Work task:
Would you print exactly the lines that begin the listing and continue through the line holding "display:inline-block; background:#f7c948; color:#4a3000;"? No pictures, please.

==== Data to use

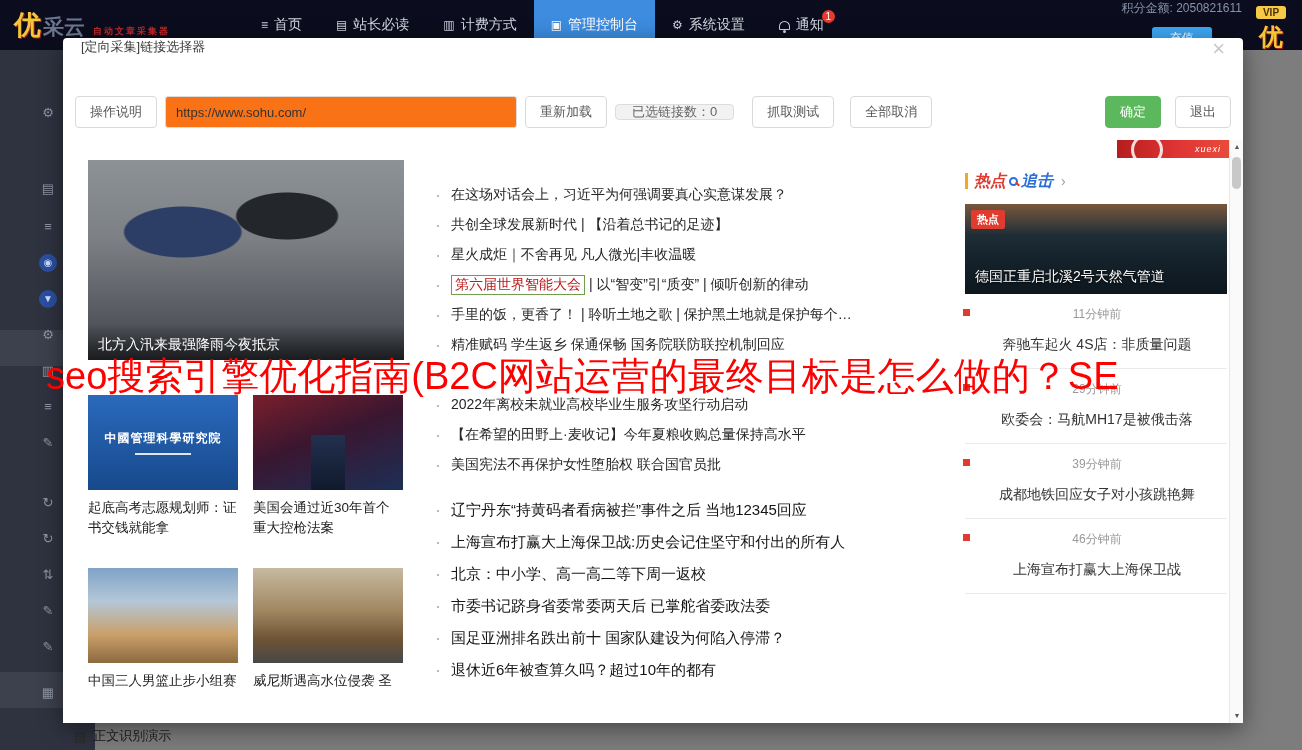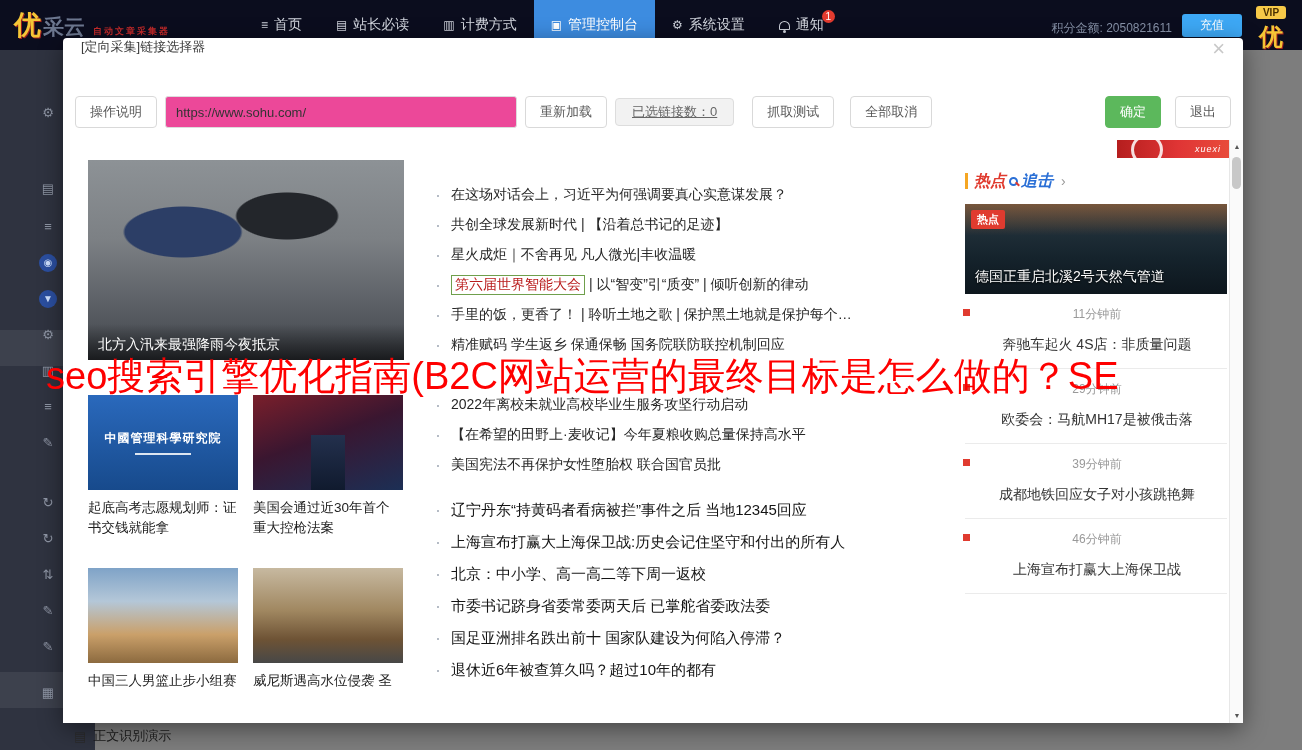--- a/index.html
+++ b/index.html
@@ -13,21 +13,21 @@
   .brand-rest { font-size:21px; font-weight:bold; color:#6d7890; margin-left:2px; }
   .brand-sub { font-size:9px; color:#c42a2a; letter-spacing:2px; margin-left:8px; font-weight:bold; }
   .nav-items { display:flex; align-items:center; height:50px; }
   .nav-item { display:flex; align-items:center; height:50px; padding:0 17px; font-size:14px; color:#d4d8e0; cursor:pointer; }
   .nav-item.active { background:#3d8ce0; color:#fff; }
   .nav-ic { font-size:12px; margin-right:6px; color:#cfd3dc; }
   .nav-item.active .nav-ic { color:#fff; }
   .css-bell { width:11px; height:9px; border:1.5px solid #cfd3dc; border-radius:6px 6px 1px 1px; display:inline-block; position:relative; margin-right:6px; }
   .css-bell:after { content:""; position:absolute; left:3px; bottom:-4px; width:3px; height:3px; border-radius:50%; background:#cfd3dc; }
   .nav-badge { background:#e33b2f; color:#fff; font-size:10px; line-height:13px; min-width:13px; text-align:center; border-radius:8px; padding:0 3px; position:relative; top:-9px; left:-2px; }
-  .nav-right { margin-left:auto; margin-right:60px; display:flex; align-items:flex-end; gap:10px; }
+  .nav-right { margin-left:auto; margin-right:60px; display:flex; align-items:center; gap:10px;flex-direction:column; }
   .points { font-size:12px; color:#8792a8; }
   .recharge { background:#3da8f5; color:#fff; font-size:12px; padding:3px 18px; border-radius:3px; cursor:pointer; }
   .corner { position:absolute; right:8px; top:2px; width:46px; text-align:center; }
   .vip { display:inline-block; background:#f7c948; color:#4a3000; font-size:10px; font-weight:bold; padding:1px 7px; border-radius:3px; }
   .corner-logo { display:block; font-size:24px; font-weight:bold; color:#f5c636; text-shadow:1px 1px 0 #a02020; margin-top:1px; }
 
   
   .backdrop-sidebar { position:absolute; left:0; top:50px; width:95px; height:700px; background:#2f3340; z-index:1; }
   .sb-band { position:absolute; left:0; right:0; height:36px; background:rgba(255,255,255,.07); }
   .sb-ic { position:absolute; left:39px; width:18px; height:18px; line-height:18px; text-align:center; font-size:13px; color:#8f96a5; }
@@ -35,23 +35,23 @@
   .bottom-label { position:absolute; left:74px; top:727px; z-index:2; display:flex; align-items:center; gap:7px; font-size:13px; color:#1b1b1b; }
   .bottom-label .bl-ic { font-size:13px; color:#2b2b2b; }
 
   
   .modal { position:absolute; left:63px; top:38px; width:1180px; height:685px; background:#fff; border-radius:4px; box-shadow:0 6px 24px rgba(0,0,0,.45); z-index:20; }
   .modal-head { height:42px; display:flex; align-items:flex-start; padding:0 18px; }
   .modal-title { font-size:13px; color:#3a3a3a; }
   .modal-close { margin-left:auto; font-size:22px; color:#c8c8c8; cursor:pointer; line-height:1; }
   .toolbar { display:flex; align-items:center; padding:16px 12px 12px 12px; }
   .tb-btn { height:32px; padding:0 14px; border:1px solid #d9d9d9; border-radius:4px; background:#fff; color:#555; font-size:13px; cursor:pointer; font-family:inherit; }
-  .tb-url { height:32px; width:352px; margin-left:8px; border:1px solid #dcdcdc; border-radius:3px; background:#ec4899; color:#333; font-size:13px; padding:0 10px; font-family:inherit; }
+  .tb-url { height:32px; width:352px; margin-left:8px; border:1px solid #dcdcdc; border-radius:3px; background:#f97316; color:#333; font-size:13px; padding:0 10px; font-family:inherit; }
   .tb-reload { margin-left:8px; }
-  .tb-count { height:28px; margin-left:8px; padding:0 16px; display:flex; align-items:center; border:1px solid #ddd; border-radius:4px; background:#f2f2f2; color:#666; font-size:13px;text-decoration:underline; }
+  .tb-count { height:16px; margin-left:8px; padding:0 16px; display:flex; align-items:center; border:1px solid #ddd; border-radius:4px; background:#f2f2f2; color:#666; font-size:13px; }
   .tb-test { margin-left:18px; }
   .tb-cancel { margin-left:16px; }
   .tb-confirm { margin-left:auto; background:#5cb85c; border-color:#5cb85c; color:#fff; }
   .tb-exit { margin-left:14px; }
 
   
   .webview { position:relative; width:1180px; height:583px; background:#fff; overflow:hidden; }
   .ribbon { position:absolute; right:14px; top:0; width:112px; height:18px; background:linear-gradient(90deg,#b51e1e,#e03535 55%,#e84b3a); z-index:3; color:#fff; font-size:9px; font-style:italic; text-align:right; line-height:18px; padding-right:8px; letter-spacing:1px; overflow:hidden; }
   .ribbon:before { content:""; position:absolute; left:14px; top:-6px; width:26px; height:26px; border:3px solid rgba(255,255,255,.85); border-radius:50%; }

========

Solution:
--- a/index.html
+++ b/index.html
@@ -13,21 +13,21 @@
   .brand-rest { font-size:21px; font-weight:bold; color:#6d7890; margin-left:2px; }
   .brand-sub { font-size:9px; color:#c42a2a; letter-spacing:2px; margin-left:8px; font-weight:bold; }
   .nav-items { display:flex; align-items:center; height:50px; }
   .nav-item { display:flex; align-items:center; height:50px; padding:0 17px; font-size:14px; color:#d4d8e0; cursor:pointer; }
   .nav-item.active { background:#3d8ce0; color:#fff; }
   .nav-ic { font-size:12px; margin-right:6px; color:#cfd3dc; }
   .nav-item.active .nav-ic { color:#fff; }
   .css-bell { width:11px; height:9px; border:1.5px solid #cfd3dc; border-radius:6px 6px 1px 1px; display:inline-block; position:relative; margin-right:6px; }
   .css-bell:after { content:""; position:absolute; left:3px; bottom:-4px; width:3px; height:3px; border-radius:50%; background:#cfd3dc; }
   .nav-badge { background:#e33b2f; color:#fff; font-size:10px; line-height:13px; min-width:13px; text-align:center; border-radius:8px; padding:0 3px; position:relative; top:-9px; left:-2px; }
-  .nav-right { margin-left:auto; margin-right:60px; display:flex; align-items:flex-end; gap:10px; }
+  .nav-right { margin-left:auto; margin-right:60px; display:flex; align-items:center; gap:10px;flex-direction:column; }
   .points { font-size:12px; color:#8792a8; }
   .recharge { background:#3da8f5; color:#fff; font-size:12px; padding:3px 18px; border-radius:3px; cursor:pointer; }
   .corner { position:absolute; right:8px; top:2px; width:46px; text-align:center; }
   .vip { display:inline-block; background:#f7c948; color:#4a3000; font-size:10px; font-weight:bold; padding:1px 7px; border-radius:3px; }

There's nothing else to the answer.